A wheel is not diamond hard. It is constantly deforming because the footprint is flat against the ground. Effectively, the bike / car is constantly pulling itself 'uphill' to force the slack bit of rubber down against the road. Deforming rubber constitutes Work (and wheels get pretty hot don't they?)

how exactly does drivetrain friction occur? All
Gears / chains on sprockets and bearings all have sliding between surfaces. Even a ball bearing will have some sliding because the radii of inner and outer tracks are different radii. Find yourself a book on Mechanical Engineering ( or search on line) and look up gear design. It's fiendishly hard to get a really low loss transmission geometry.

@ Russ: snap. You got there just before me.

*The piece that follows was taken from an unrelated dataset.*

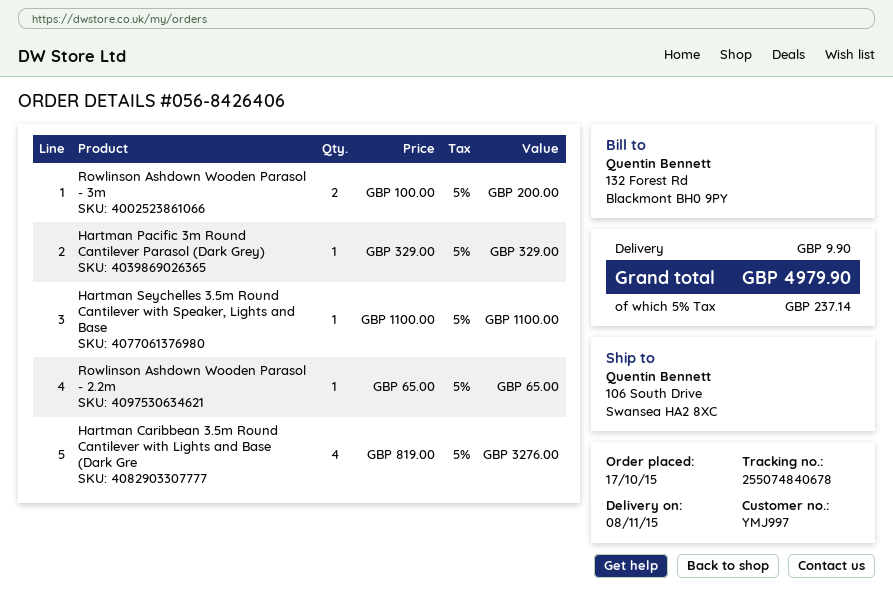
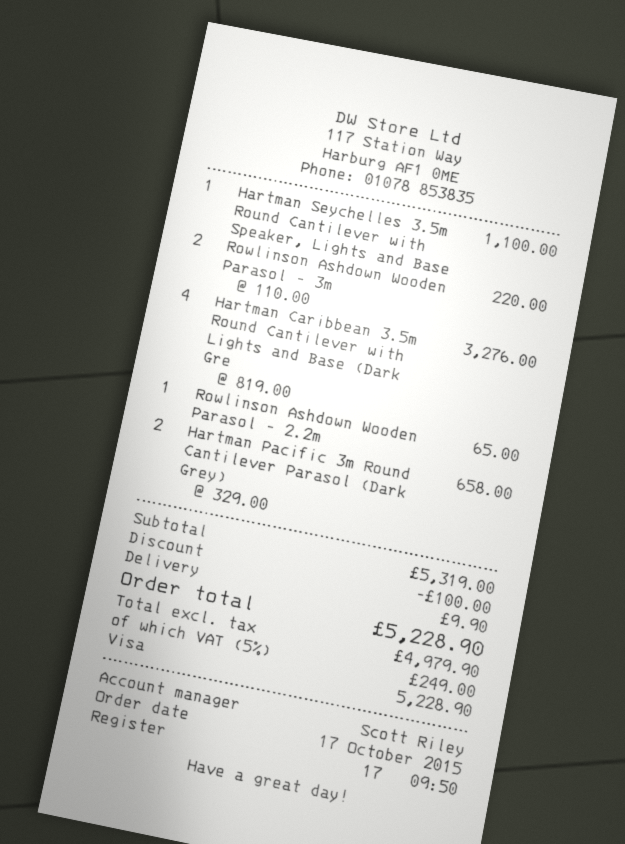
Rowlinson Ashdown Wooden Parasol - 3m: 2 x 100.00 = 200.00 -> 2 x 110.00 = 220.00
Hartman Pacific 3m Round Cantilever Parasol (Dark Grey): 1 x 329.00 = 329.00 -> 2 x 329.00 = 658.00
discount: none -> 100.00
tax: 5% = 237.14 -> 5% = 249.00
total: 4979.90 -> 5228.90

I tink I still have some confusion regarding the free body diagram at a constant velocity. Which way would the force of the chain go? Or does it cancel itself out while still providing a torque?

sophiecentaur
Gold Member
Which way would the force of the chain go? Or does it cancel itself out while still providing a torque?
I think your diagram has the right idea except for the "F" underneath the back sprocket. The chain is more or less slack there, supporting only its own weight and you can neglect this force and there is no "cancellation" or there would be no net torque. Cast your memory back to a normal bicycle. The chain is usually in tension along the top and it is in front of the back wheel. The chain is pulling against the top of the back sprocket, producing a force on the ground in a backwards direction (a continuous lever, using the spindle as a fulcrum). Friction with the ground provides a reaction force (against the tyre force) which is Forwards from the Bike's point of view. Rolling resistance appears as a force which will slow down the bike (i.e. a backwards force) but it is quite likely not to be horizontal, but to act at an angle to the ground (as I said earlier, the tyre undergoes a constant process of being squashed and having to be driven , effectively uphill all the time. The footprint always has a finite area so the tyre has a flat part in contact and the surface of the road will always provide a series of tiny hills for the wheel to climb. The torque, resulting from this, will be against the torque produced by the chain. There will also be drag from the air and friction inside the bearings. All of that constitutes rolling resistance.

A.T.
Which way would the force of the chain go? Or does it cancel itself out while still providing a torque?
As sophiecentaur said, the bottom force at the sprocket doesn't make sense. A chain cannot push, just pull. So if anything it would go the other way, but be much smaller than the top force, merely supporting the weight of the lower chain.

Also, rolling resistance cannot be localized at the contact point. The way you drew it would create a torque that drives the wheel forward. I would rather draw it at the center of the wheel.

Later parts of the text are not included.